++++ Given data ++++

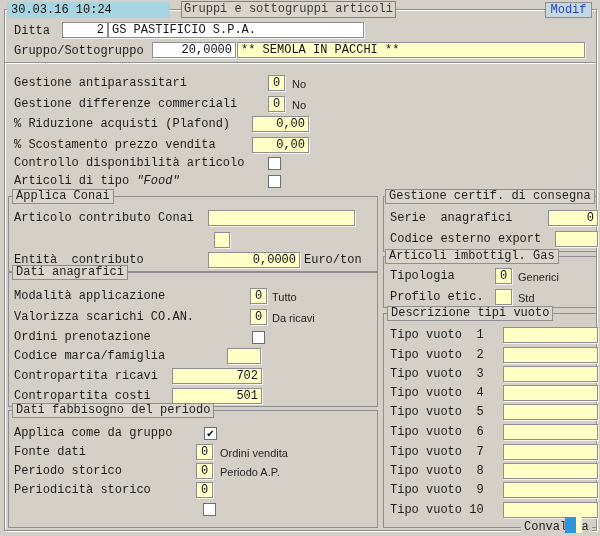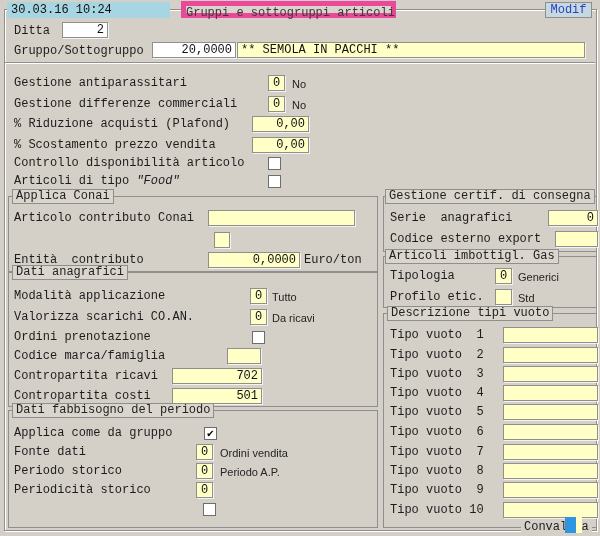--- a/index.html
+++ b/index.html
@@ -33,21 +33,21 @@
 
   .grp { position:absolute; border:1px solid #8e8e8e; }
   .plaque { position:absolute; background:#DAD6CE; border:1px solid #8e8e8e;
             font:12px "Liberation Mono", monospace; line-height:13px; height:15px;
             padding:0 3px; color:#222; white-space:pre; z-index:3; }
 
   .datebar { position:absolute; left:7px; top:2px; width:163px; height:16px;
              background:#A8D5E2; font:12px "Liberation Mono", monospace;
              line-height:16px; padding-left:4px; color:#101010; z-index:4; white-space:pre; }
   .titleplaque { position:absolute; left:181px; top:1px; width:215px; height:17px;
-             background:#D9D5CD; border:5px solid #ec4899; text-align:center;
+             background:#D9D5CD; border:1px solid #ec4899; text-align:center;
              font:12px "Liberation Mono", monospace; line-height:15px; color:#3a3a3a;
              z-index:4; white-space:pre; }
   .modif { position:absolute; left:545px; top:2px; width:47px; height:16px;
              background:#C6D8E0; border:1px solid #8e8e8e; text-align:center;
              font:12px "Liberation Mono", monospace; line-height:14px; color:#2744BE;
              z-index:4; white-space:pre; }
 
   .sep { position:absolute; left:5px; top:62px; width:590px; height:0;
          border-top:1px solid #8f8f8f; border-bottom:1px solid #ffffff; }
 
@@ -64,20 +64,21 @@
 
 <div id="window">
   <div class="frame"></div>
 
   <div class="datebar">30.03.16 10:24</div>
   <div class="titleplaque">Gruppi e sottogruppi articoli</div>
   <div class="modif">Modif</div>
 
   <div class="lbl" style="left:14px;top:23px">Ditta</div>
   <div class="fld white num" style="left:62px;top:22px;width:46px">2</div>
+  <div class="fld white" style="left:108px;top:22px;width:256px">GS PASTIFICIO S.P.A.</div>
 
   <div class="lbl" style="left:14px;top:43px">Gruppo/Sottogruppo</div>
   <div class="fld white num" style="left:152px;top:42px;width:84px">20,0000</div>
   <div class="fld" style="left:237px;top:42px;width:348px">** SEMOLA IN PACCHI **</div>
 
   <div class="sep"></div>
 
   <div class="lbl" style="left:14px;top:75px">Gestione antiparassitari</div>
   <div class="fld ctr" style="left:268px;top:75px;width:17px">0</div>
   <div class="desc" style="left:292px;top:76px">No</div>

++++

Leaving out the images, return the entries above exactly as they read.

• [Task response]
--- a/index.html
+++ b/index.html
@@ -33,21 +33,21 @@
 
   .grp { position:absolute; border:1px solid #8e8e8e; }
   .plaque { position:absolute; background:#DAD6CE; border:1px solid #8e8e8e;
             font:12px "Liberation Mono", monospace; line-height:13px; height:15px;
             padding:0 3px; color:#222; white-space:pre; z-index:3; }
 
   .datebar { position:absolute; left:7px; top:2px; width:163px; height:16px;
              background:#A8D5E2; font:12px "Liberation Mono", monospace;
              line-height:16px; padding-left:4px; color:#101010; z-index:4; white-space:pre; }
   .titleplaque { position:absolute; left:181px; top:1px; width:215px; height:17px;
-             background:#D9D5CD; border:5px solid #ec4899; text-align:center;
+             background:#D9D5CD; border:1px solid #ec4899; text-align:center;
              font:12px "Liberation Mono", monospace; line-height:15px; color:#3a3a3a;
              z-index:4; white-space:pre; }
   .modif { position:absolute; left:545px; top:2px; width:47px; height:16px;
              background:#C6D8E0; border:1px solid #8e8e8e; text-align:center;
              font:12px "Liberation Mono", monospace; line-height:14px; color:#2744BE;
              z-index:4; white-space:pre; }
 
   .sep { position:absolute; left:5px; top:62px; width:590px; height:0;
          border-top:1px solid #8f8f8f; border-bottom:1px solid #ffffff; }
 
@@ -64,20 +64,21 @@
 
 <div id="window">
   <div class="frame"></div>
 
   <div class="datebar">30.03.16 10:24</div>
   <div class="titleplaque">Gruppi e sottogruppi articoli</div>
   <div class="modif">Modif</div>
 
   <div class="lbl" style="left:14px;top:23px">Ditta</div>
   <div class="fld white num" style="left:62px;top:22px;width:46px">2</div>
+  <div class="fld white" style="left:108px;top:22px;width:256px">GS PASTIFICIO S.P.A.</div>
 
   <div class="lbl" style="left:14px;top:43px">Gruppo/Sottogruppo</div>
   <div class="fld white num" style="left:152px;top:42px;width:84px">20,0000</div>
   <div class="fld" style="left:237px;top:42px;width:348px">** SEMOLA IN PACCHI **</div>
 
   <div class="sep"></div>
 
   <div class="lbl" style="left:14px;top:75px">Gestione antiparassitari</div>
   <div class="fld ctr" style="left:268px;top:75px;width:17px">0</div>
   <div class="desc" style="left:292px;top:76px">No</div>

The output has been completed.